Papier, 167 f., 37 x 28 cm
BnF, département des Manuscrits, arabe 5847, f. 13 v°
© Bibliothèque nationale de France
Al-Hârith reçoit des amis quand on frappe à sa porte. C'est un mendiant qui vient réciter un poème. Al-Hârith lui offre le repas et reconnaît Abû Zayd. Celui-ci raconte alors qu'un jour, frappant à une porte en improvisant quelques vers pour quémander de la nourriture, il fut accueilli par un adolescent qui lui répondit avec brio. Il le questionne et découvre qu'il s'agit de son fils, abandonné avant sa naissance, et décide le raccompagner chez sa mère. L'assemblée particulièrement émue par ce récit lui donne de l'argent. Mais au matin, Abû Zayd avoue dans un poème sarcastique que toute l'histoire n'est qu'une invention.

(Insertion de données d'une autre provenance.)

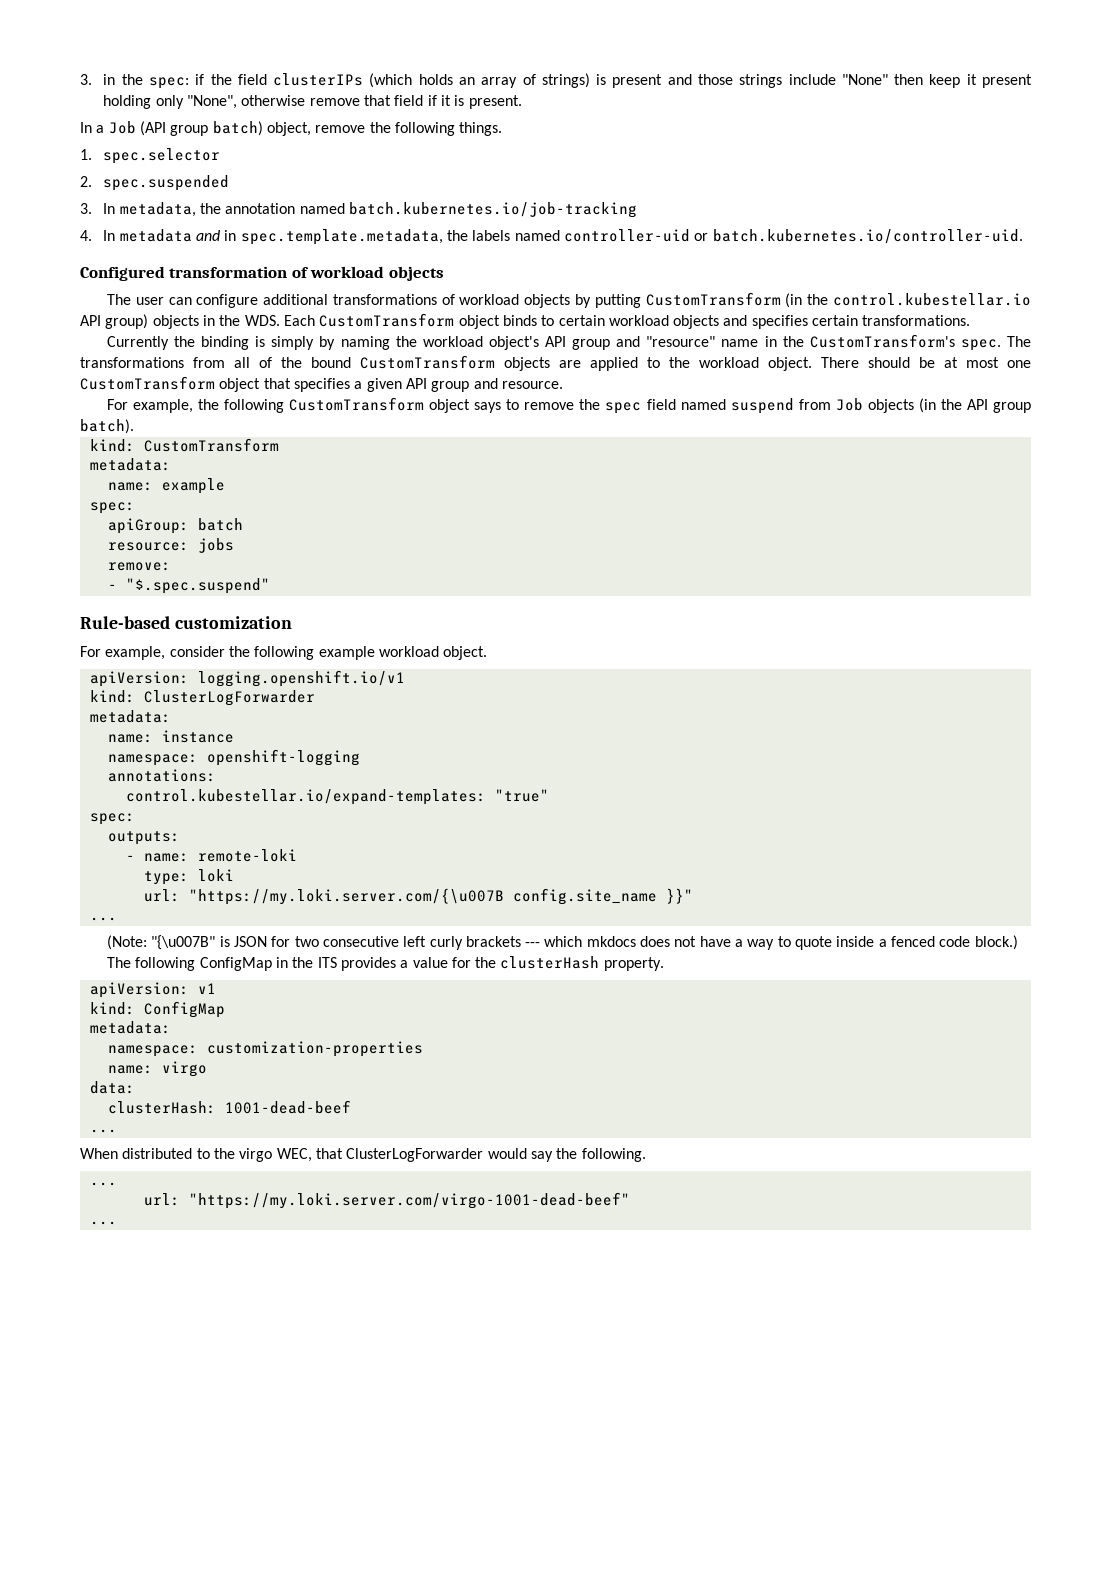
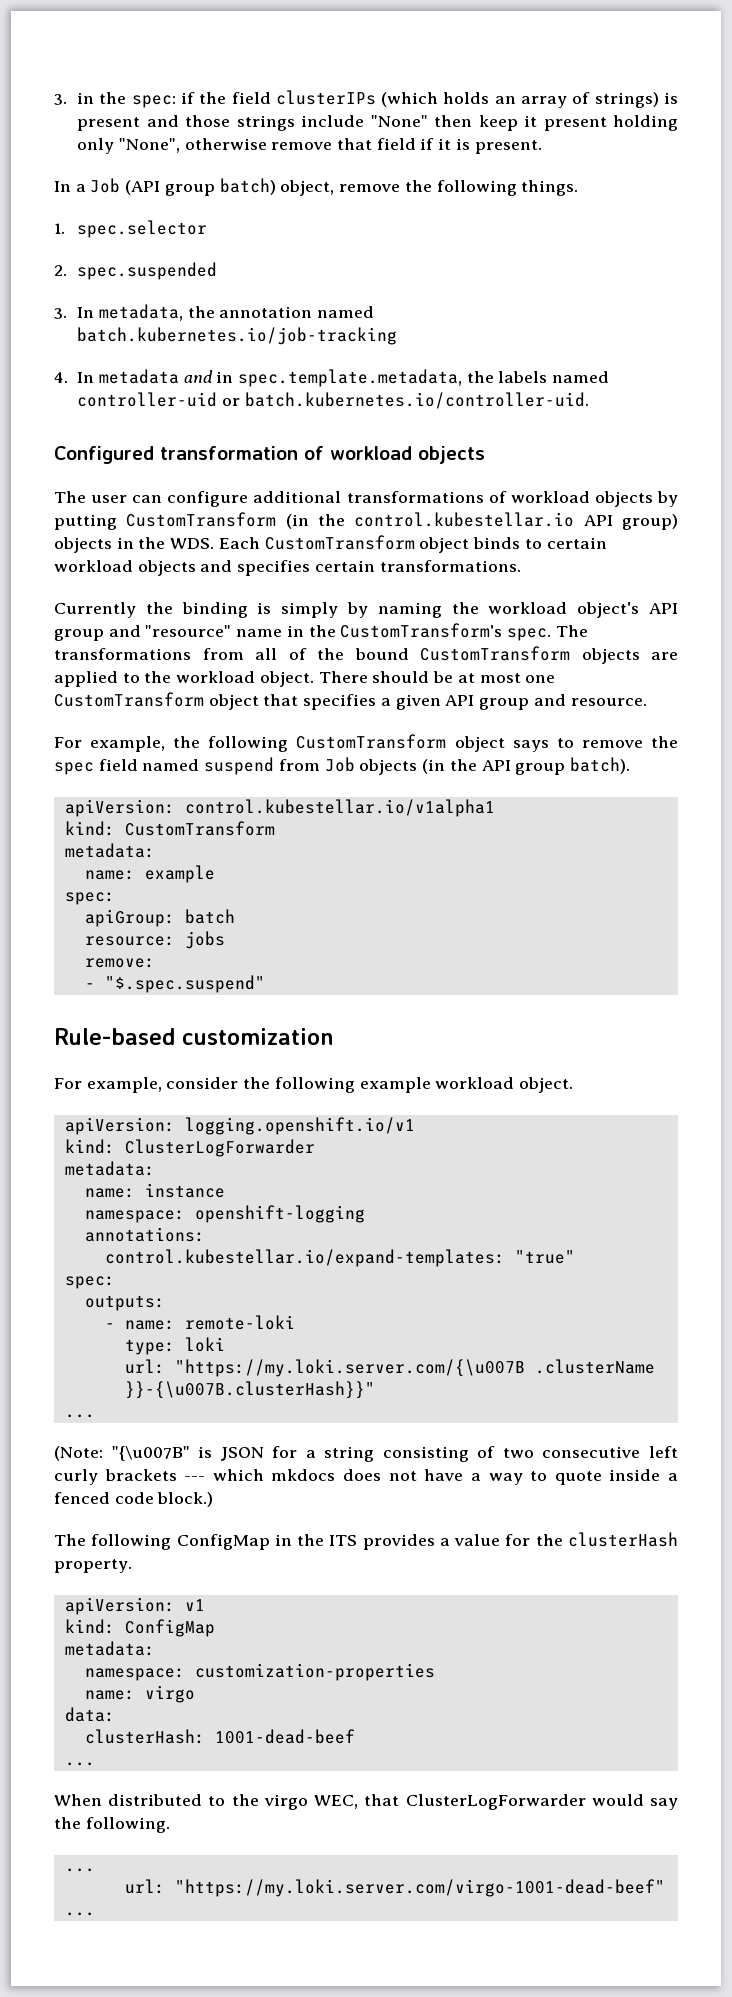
+ apiVersion: control.kubestellar.io/v1alpha1
- url: "https://my.loki.server.com/{\u007B config.site_name }}"
+ url: "https://my.loki.server.com/{\u007B .clusterName }}-{\u007B.clusterHash}}"
- (Note: "{\u007B" is JSON for two consecutive left curly brackets --- which mkdocs does not have a way to quote inside a fenced code block.)
+ (Note: "{\u007B" is JSON for a string consisting of two consecutive left curly brackets --- which mkdocs does not have a way to quote inside a fenced code block.)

La scène montre Abû Zayd en visite chez la mère de son fils. L’anecdote sert ici de prétexte à croquer sur le vif un épisode de la vie quotidienne : la mère assise sur un large coussin est en train de filer. Ses cheveux sont couverts d’un foulard noir liséré de rouge qui cache ses épaules. D'une main elle actionne son rouet tandis que de l’autre, elle tient le fil de laine qui s’enroule au fur et à mesure sur la quenouille posée sur son genou.
La maison qui sert de cadre narratif à l'histoire, est composée, comme à l’accoutumée, de trois parties. Au centre, la pièce principale est encadrée de lourds rideaux suspendus au plafond et ornés d’arabesques dorées; deux petites pièces sont attenantes à chacun des cotés. L’ensemble est surmonté d’une large balustrade de bois ouvragé et d’un toit de roseaux tressés. Dans la pièce de gauche, on trouve un grand bougeoir doré ainsi que deux coupes rangées dans une niche. À droite s’ouvre une porte où se tient Abu Zayd, besace à l’épaule. Il tend la main vers le garçonnet qui le prie d’entrer.